I suppose that's my way of saying I wasn't bowled over by Donald Margulies's Dinner With Friends win in 2000. Come to think of it, the decision could have been the Pulitzer deciders' way of accepting their judges' choice that go-round as compensation for the institute's not honoring The Model Apartment, the playwright's superb 1998 play, stunningly revived last year by Primary Stages.

(There's a prominent precedent: Albee's 1967 win for A Delicate Balance was viewed, at least in part, as a make-up nod for the 1962 gaffe.)

But don't get me wrong. While I'm not convinced Dinner With Friends is a duh!-but-of-course prizewinner, I'm glad to say it's a piece of very fine writing. The evidence is the Roundabout's flawless revival at the Laura Pels, directed by Pam McKinnon (who has the recent Who's Afraid....? revival to her credit), and acted by Jeremy Shamos, Marin Hinkle, Darren Pettie and Heather Burns.

Getting back to the Pulitzer voters, maybe they favored Margulies for his depiction of two contemporary middle-class marriages.
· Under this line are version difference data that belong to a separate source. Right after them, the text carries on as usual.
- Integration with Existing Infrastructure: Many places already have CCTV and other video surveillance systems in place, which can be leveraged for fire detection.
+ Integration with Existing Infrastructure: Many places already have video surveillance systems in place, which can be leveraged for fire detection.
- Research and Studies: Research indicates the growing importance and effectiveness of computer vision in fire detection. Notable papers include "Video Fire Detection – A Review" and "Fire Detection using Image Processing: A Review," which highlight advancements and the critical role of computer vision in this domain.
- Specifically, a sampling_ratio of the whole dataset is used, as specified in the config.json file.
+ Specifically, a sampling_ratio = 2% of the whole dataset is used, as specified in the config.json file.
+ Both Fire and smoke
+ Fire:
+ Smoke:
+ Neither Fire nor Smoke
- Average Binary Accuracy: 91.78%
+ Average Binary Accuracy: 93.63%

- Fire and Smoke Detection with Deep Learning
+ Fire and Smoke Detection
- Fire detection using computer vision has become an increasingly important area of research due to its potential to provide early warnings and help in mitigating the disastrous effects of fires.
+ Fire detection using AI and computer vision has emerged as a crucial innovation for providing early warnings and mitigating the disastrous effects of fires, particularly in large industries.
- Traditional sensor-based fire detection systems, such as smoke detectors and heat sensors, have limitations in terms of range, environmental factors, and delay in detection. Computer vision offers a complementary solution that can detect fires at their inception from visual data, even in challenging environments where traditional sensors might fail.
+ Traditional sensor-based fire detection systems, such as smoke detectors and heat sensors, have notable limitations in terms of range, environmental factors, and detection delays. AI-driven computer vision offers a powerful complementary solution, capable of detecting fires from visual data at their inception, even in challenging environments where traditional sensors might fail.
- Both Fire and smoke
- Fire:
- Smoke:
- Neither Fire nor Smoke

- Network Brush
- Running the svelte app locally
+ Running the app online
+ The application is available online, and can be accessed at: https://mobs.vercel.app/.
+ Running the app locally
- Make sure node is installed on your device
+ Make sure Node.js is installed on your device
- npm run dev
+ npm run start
Perhaps they reasoned the drama had been, and would be, seen by many middle-class marrieds who'd find themselves so well observed in it.

Certainly, Margulies--on record as cribbing from his own marriage to a general practitioner--takes his characters' temperature with compelling accuracy. In the first of his two acts, the ostensibly blissful Gabe (Shamos) and Karen (Hinkle) are hosting good pal Beth (Burns) who confides in their well-appointed Connecticut kitchen (Allen Moyer's design) that husband Tom (Pettie) is leaving her for another woman. After returning home to confront the admittedly philandering Tom, Beth so agitates him when she admits having told Karen and Gabe that he races over to give them his side of the break-up.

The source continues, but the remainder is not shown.